** Work request **
Every line below containing the word "center" should be found and copied.

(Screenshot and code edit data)
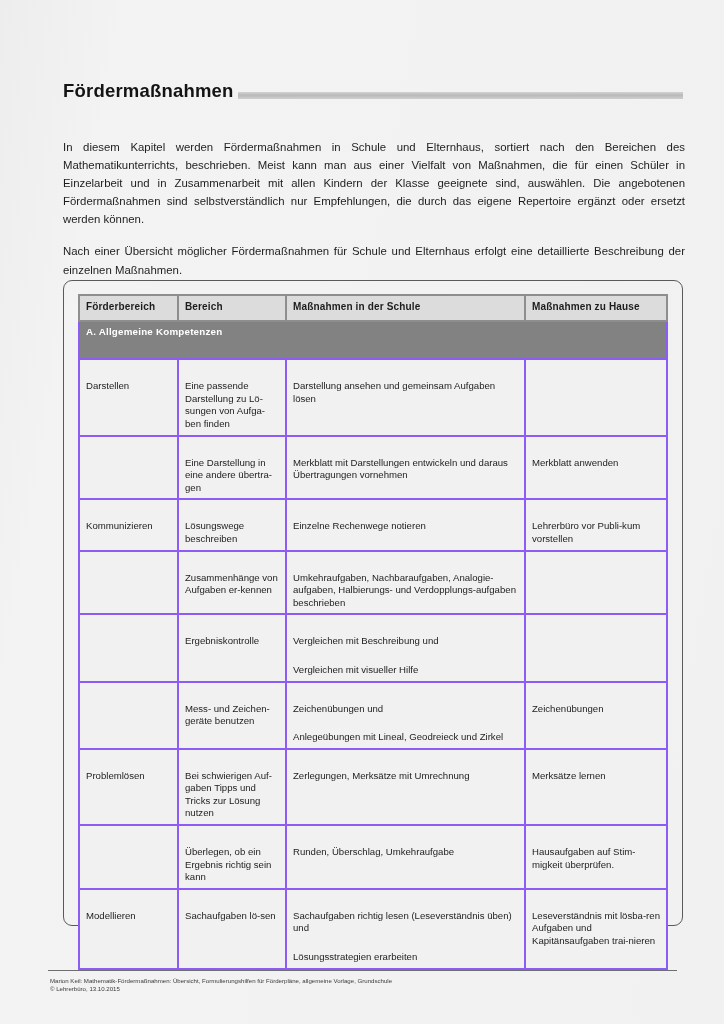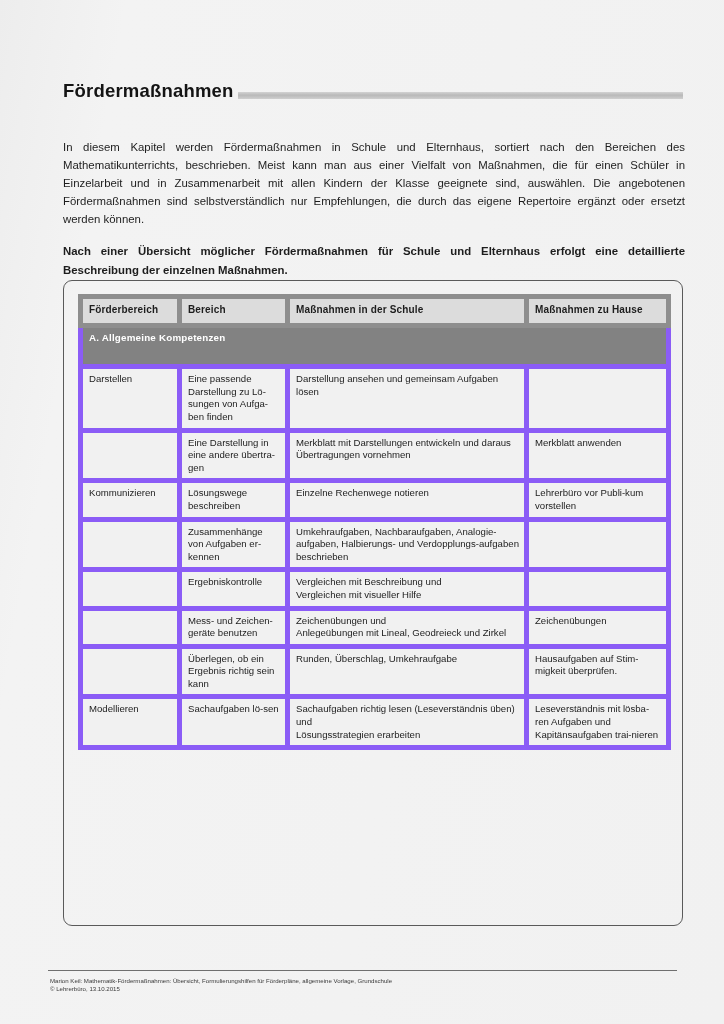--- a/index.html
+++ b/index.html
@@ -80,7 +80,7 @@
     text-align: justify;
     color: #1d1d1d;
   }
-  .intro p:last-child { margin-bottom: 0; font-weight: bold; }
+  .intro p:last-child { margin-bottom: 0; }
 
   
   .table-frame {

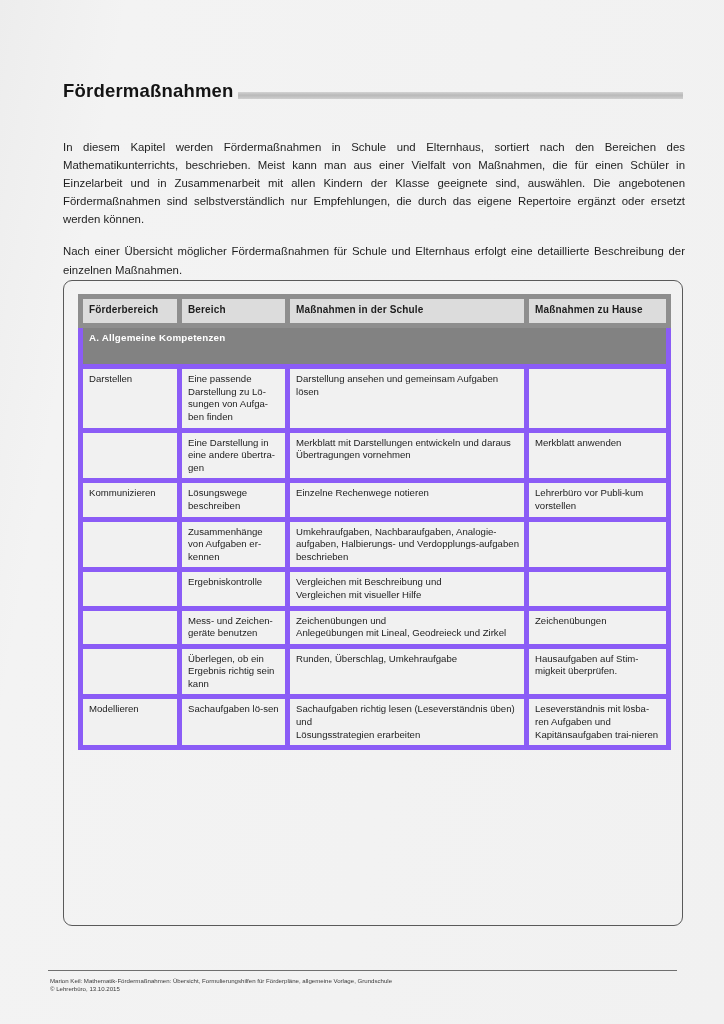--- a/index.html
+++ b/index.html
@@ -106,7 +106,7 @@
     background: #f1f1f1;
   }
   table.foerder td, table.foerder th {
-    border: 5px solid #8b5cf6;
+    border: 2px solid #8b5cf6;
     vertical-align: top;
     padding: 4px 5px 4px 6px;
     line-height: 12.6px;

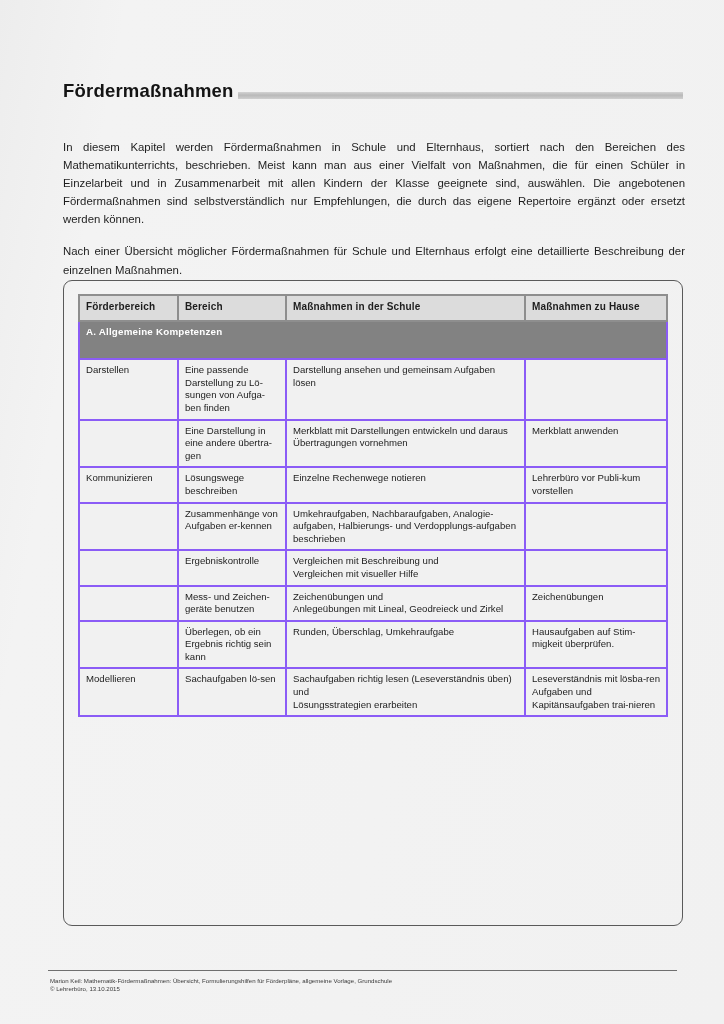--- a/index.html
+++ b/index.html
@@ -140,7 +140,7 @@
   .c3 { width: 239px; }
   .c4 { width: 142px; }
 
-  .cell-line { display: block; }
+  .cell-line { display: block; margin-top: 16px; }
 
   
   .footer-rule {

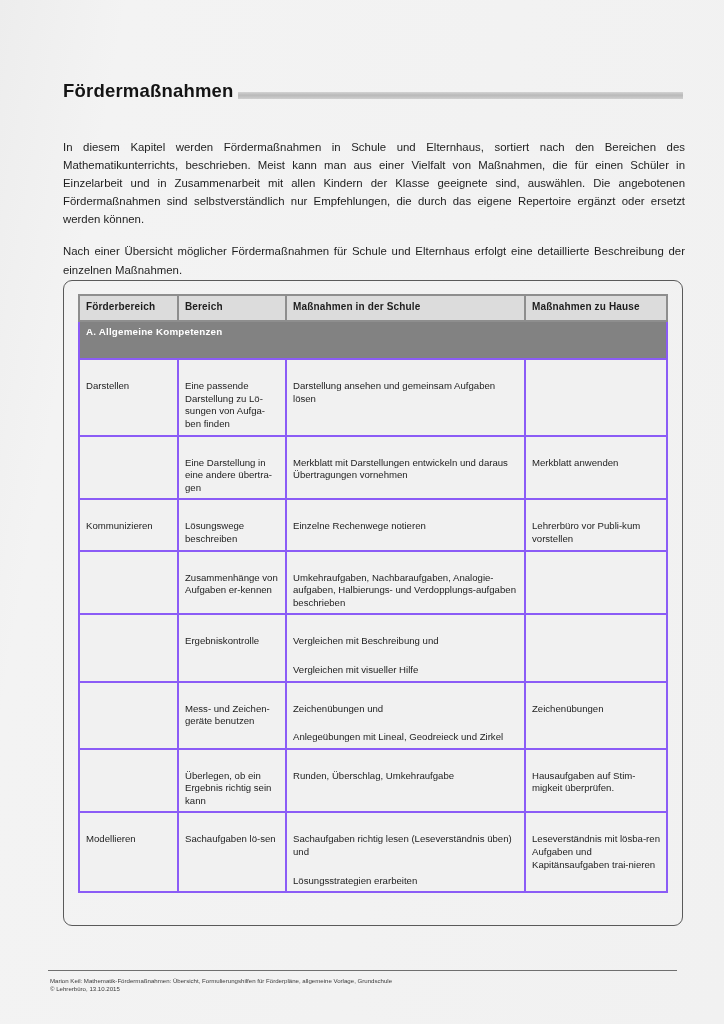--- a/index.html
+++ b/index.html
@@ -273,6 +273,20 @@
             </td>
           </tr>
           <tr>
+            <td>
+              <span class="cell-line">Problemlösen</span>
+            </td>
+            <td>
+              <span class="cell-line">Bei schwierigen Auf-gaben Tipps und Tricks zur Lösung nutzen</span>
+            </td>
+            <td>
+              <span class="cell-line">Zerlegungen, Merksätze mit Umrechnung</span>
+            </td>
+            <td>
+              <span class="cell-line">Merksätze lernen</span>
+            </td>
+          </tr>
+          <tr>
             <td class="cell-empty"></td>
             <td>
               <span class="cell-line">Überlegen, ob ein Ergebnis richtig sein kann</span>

==

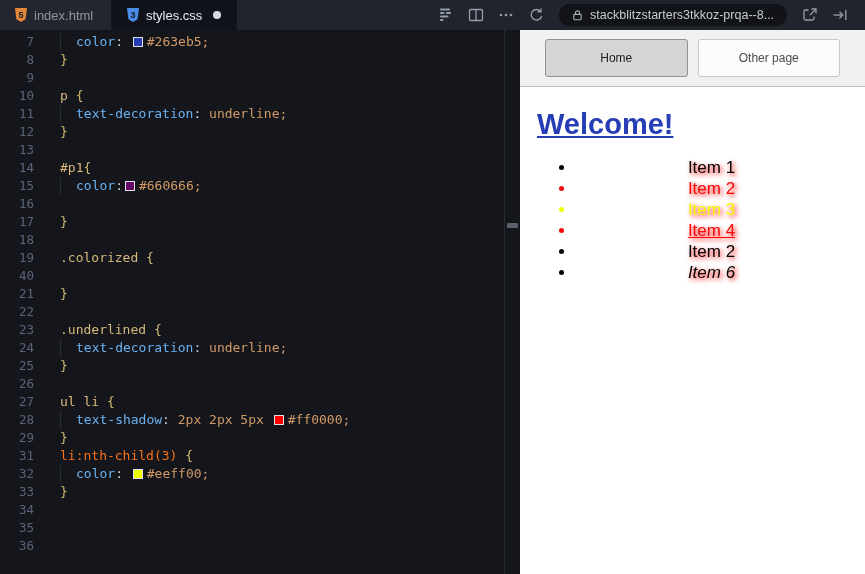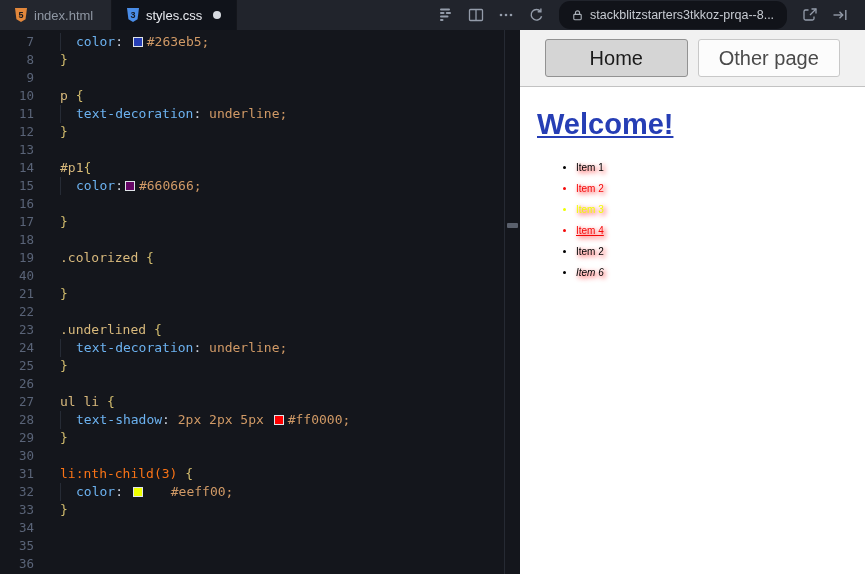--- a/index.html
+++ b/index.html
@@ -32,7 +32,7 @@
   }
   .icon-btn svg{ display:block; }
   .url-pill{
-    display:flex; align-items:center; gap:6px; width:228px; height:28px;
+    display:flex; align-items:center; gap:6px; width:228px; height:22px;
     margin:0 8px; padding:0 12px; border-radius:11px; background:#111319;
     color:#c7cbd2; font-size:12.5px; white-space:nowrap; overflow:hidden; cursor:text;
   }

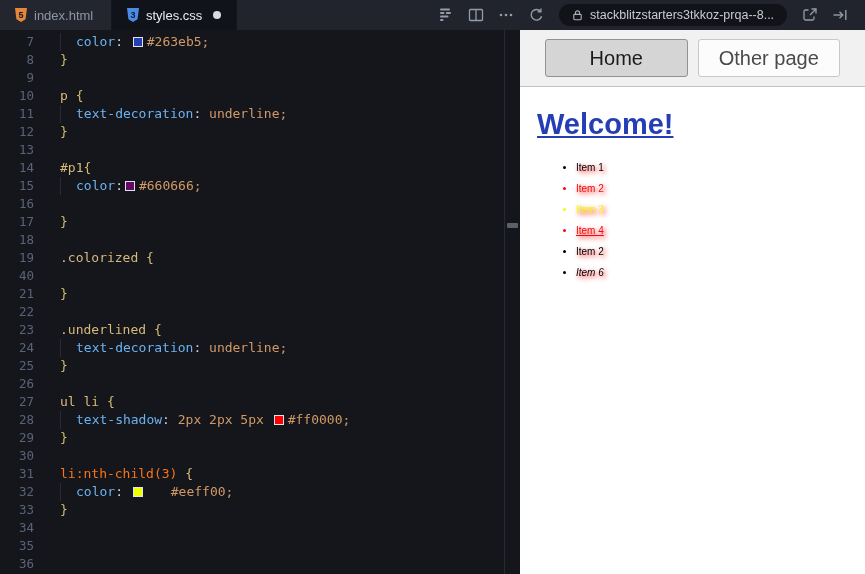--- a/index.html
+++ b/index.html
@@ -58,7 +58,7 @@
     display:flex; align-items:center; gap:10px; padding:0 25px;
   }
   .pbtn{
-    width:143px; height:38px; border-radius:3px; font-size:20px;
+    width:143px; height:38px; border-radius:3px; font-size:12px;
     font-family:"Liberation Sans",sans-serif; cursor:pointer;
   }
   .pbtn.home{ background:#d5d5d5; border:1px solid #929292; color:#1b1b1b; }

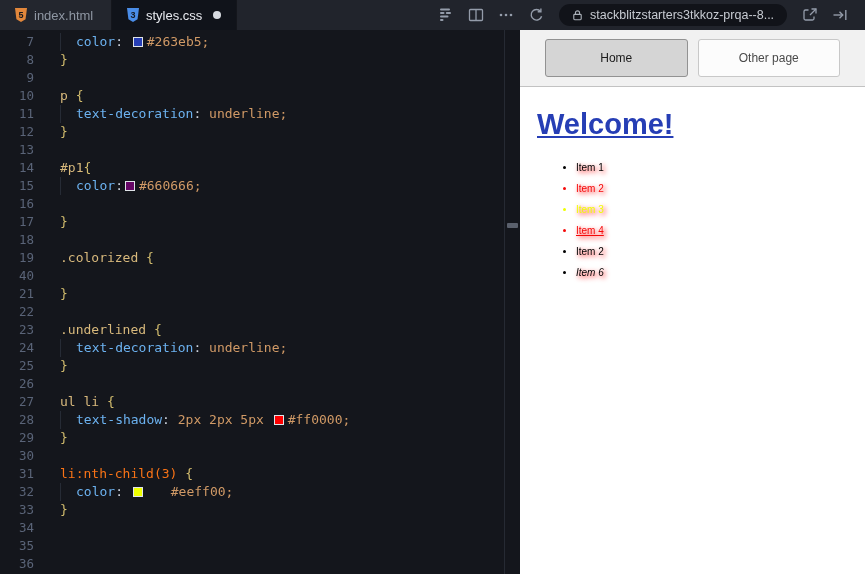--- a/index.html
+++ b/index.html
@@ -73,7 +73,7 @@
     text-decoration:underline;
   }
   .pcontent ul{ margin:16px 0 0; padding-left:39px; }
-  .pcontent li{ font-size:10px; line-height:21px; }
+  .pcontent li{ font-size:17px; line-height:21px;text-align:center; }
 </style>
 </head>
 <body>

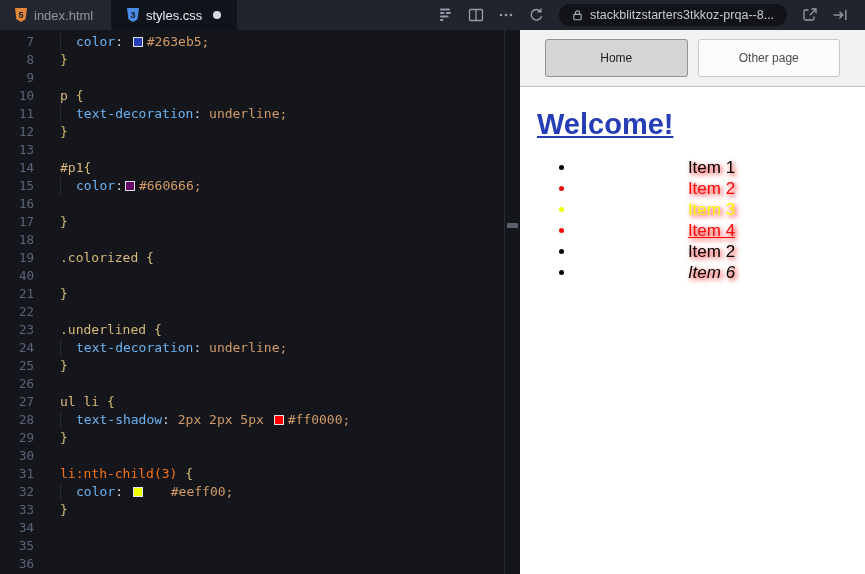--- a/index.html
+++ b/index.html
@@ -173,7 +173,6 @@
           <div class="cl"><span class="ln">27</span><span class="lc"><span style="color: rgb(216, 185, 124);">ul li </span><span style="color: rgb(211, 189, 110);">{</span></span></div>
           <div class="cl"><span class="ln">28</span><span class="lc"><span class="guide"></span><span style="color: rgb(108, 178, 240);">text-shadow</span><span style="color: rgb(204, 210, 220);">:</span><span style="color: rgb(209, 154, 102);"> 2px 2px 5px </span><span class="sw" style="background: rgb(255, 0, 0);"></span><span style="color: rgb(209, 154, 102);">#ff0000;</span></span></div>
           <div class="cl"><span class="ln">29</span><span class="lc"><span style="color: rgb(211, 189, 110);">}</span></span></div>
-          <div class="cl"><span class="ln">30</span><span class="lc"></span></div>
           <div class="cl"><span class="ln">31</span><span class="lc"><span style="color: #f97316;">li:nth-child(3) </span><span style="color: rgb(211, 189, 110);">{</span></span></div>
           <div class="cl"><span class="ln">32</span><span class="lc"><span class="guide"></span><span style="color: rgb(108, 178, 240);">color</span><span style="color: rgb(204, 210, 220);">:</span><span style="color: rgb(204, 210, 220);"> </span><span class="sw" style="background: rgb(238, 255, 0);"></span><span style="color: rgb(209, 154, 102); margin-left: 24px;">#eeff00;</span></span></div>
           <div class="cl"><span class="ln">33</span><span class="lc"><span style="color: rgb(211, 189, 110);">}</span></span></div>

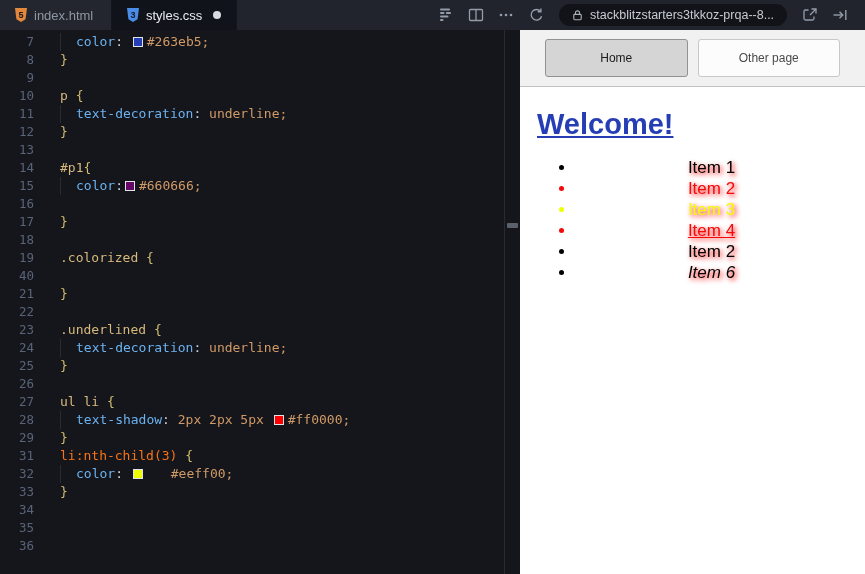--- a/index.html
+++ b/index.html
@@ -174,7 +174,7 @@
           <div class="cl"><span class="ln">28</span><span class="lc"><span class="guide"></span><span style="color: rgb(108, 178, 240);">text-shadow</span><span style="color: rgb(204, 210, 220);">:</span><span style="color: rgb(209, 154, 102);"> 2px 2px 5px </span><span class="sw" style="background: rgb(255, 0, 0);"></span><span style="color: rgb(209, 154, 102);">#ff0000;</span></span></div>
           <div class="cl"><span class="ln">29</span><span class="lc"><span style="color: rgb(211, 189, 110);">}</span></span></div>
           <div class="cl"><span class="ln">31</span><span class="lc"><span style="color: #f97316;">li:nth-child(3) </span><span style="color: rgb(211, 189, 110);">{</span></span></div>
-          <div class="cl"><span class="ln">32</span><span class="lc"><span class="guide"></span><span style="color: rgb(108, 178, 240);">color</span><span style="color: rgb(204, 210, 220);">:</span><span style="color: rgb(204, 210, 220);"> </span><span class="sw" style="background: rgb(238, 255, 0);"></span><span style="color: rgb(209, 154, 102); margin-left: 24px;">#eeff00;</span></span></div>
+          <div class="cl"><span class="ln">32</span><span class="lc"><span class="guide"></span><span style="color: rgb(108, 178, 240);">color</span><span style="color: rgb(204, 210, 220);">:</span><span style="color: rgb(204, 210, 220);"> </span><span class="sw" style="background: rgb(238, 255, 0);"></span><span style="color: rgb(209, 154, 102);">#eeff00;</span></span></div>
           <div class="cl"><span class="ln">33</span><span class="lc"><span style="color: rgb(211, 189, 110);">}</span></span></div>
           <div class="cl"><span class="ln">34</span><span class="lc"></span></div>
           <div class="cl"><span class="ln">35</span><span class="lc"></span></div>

** Result of this task **
-    display:flex; align-items:center; gap:6px; width:228px; height:28px;
+    display:flex; align-items:center; gap:6px; width:228px; height:22px;
     display:flex; align-items:center; gap:10px; padding:0 25px;
+  .pcontent li{ font-size:17px; line-height:21px;text-align:center; }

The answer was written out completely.